A recent letter in Leukemia1 reported the detection of the JAK2 V617F mutation at very low levels in peripheral blood of healthy donors. This finding is consistent with our own data generated using TaqMan (fluorescence-based real-time PCR) and minor groove binding probes designed for the quantitative determination of DNA copy number of JAK2 V617F.2

Apart from not using a plasmid standard curve containing the mutant allele to determine absolute copy number of JAK2 V617F, the characteristics of the previously reported assay appear very similar to our own.2 We found that our assay, which does not employ locked nucleotide technology, exhibited good reproducibility, efficiency and the correlation coefficient of the standard curve averaged 0.97. The assay showed 100% concordance with sequence-based typing (SBT) for detecting the presence of the mutation in samples with greater than 1000 copies (n=14), and detected low levels of the mutation in three samples that showed no mutation by SBT. We also detected the presence of the mutation to less then 0.05% clinical dilution (30 copies), with a linear range extending from 10 and 300 000 copies per reaction (Figure 1).
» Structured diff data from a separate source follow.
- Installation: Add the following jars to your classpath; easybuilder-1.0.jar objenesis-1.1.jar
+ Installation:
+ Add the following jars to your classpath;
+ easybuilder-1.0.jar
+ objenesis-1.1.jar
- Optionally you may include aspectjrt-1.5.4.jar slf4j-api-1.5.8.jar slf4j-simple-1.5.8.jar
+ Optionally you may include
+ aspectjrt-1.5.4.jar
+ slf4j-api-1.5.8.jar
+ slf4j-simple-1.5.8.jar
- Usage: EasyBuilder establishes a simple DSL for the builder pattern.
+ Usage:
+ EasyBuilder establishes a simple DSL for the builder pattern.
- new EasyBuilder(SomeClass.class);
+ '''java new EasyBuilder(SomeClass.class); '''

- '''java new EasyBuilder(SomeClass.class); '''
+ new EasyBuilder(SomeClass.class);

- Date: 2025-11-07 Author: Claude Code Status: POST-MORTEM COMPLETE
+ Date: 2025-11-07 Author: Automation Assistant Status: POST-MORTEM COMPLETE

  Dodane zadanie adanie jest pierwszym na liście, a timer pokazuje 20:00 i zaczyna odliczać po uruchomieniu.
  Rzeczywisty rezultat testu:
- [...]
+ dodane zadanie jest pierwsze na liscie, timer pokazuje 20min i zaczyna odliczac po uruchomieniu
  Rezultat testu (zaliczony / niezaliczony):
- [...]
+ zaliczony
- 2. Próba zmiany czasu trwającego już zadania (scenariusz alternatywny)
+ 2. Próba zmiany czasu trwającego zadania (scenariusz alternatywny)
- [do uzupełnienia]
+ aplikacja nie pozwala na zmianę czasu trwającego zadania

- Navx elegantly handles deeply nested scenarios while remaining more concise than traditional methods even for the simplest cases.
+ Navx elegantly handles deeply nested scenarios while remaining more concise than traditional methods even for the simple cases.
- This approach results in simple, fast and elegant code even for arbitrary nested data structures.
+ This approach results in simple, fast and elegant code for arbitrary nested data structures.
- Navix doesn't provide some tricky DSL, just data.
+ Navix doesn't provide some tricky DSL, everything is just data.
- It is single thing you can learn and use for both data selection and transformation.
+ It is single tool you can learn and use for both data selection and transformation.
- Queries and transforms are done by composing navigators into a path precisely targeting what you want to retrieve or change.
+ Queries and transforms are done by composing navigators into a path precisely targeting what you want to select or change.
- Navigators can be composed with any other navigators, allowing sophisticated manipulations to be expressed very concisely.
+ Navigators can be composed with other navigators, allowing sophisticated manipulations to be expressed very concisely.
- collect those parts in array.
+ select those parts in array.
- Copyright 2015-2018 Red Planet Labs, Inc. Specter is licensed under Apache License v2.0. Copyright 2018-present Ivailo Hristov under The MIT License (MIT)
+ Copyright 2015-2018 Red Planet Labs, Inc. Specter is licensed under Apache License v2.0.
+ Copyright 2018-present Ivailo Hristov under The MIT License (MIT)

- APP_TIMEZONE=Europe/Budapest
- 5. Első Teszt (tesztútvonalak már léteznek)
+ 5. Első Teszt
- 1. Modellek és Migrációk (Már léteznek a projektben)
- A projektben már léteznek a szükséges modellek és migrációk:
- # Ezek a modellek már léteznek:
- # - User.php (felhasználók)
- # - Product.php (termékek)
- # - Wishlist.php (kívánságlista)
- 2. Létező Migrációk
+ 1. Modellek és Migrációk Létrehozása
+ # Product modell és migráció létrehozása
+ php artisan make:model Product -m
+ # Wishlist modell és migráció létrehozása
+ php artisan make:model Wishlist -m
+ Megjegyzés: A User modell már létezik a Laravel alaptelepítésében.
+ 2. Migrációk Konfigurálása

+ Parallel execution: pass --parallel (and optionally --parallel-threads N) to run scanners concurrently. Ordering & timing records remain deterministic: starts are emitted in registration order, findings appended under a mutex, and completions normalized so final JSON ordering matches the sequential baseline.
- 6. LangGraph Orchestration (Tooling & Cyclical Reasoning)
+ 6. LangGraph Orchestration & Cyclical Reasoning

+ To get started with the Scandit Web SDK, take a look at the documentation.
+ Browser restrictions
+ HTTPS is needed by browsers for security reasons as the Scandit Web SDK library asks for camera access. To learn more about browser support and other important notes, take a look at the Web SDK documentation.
By combining this assay with another TaqMan assay for determining cell copy number,3 we have been able to determine the average number of JAK2 V617F mutant copies per cell and per 20 ng of DNA in absolute terms from granulocyte fractions (Figure 2). Quantitative determination of JAK2 V617F by either means was extremely low among healthy controls (n=18), and we assumed this to represent non-specific amplification of the wild-type allele, as shown in Figure 1. Among patients presenting with suspected myeloproliferative disorders (n=131) some values were extremely high and included six measures greater than an average of 2.5 copies per cell from individuals. Although the veracity of this finding should be confirmed by an alternative approach, these data suggest that disease evolution may involve further gene duplication associated with genetic instability. Our data contribute to on-going questions regarding the interpretation of variations in JAK2 V617F copy number at the cell population level. Levels of mutation that are significantly above those seen in healthy controls are clearly of clinical relevance, but beyond providing an accurate measure of clonal proliferation, the potential contribution of this measure to inform clinical management remains to be demonstrated.

Figure 1
figure 1

Clinical dilutions of DNA from a mutation positive individual with DNA from a healthy control. The assay demonstrated sensitivity to 0.05% mutation. Amplification in healthy control samples (n=18) did not occur before 36 cycles or 30 copies. Determining the specificity of the assay is hampered by fact that we do not know whether healthy controls also carry the mutation. However, we can say that amplification of the mutation in the healthy controls occurred only after the number of cycles required to detect a 0.05% dilution of the positive sample.

Figure 2
figure 2

Twenty nanograms of input DNA (n=131 samples), as quantified by NanoDrop spectrophotometry, was used in two real-time PCR assays to quantitatively determine JAK2 V617F levels and cell numbers (based on two copies of the HGH gene being amplified per cell), respectively (top left panel). An average of 9887 cells (s.d.=3291; CV=33%) per 20 ng of input DNA was measured for all samples, in comparison to the 3333 cells which would be expected to be measured in a perfect DNA extraction and amplification system (assuming one diploid cell carries 6 pg of DNA). Greater cell numbers were measured in samples from possible MPD cases (mean=10439 cells) compared with controls (mean=5840 cells). JAK2 V617F levels expressed by either method produced a similar distribution of the data (bottom panels). However, the read-out from the internal locus control assay is more biologically meaningful (i.e., copies/cell) than an absolute number of copies, and the clinical significance of changes in this measurement with treatment may be more easily appreciated. The top three measures of JAK2 V617F levels were from male individuals with grossly hypercellular bone marrow, a diagnosis of polycythemia vera and who were all treated with hydroxy urea.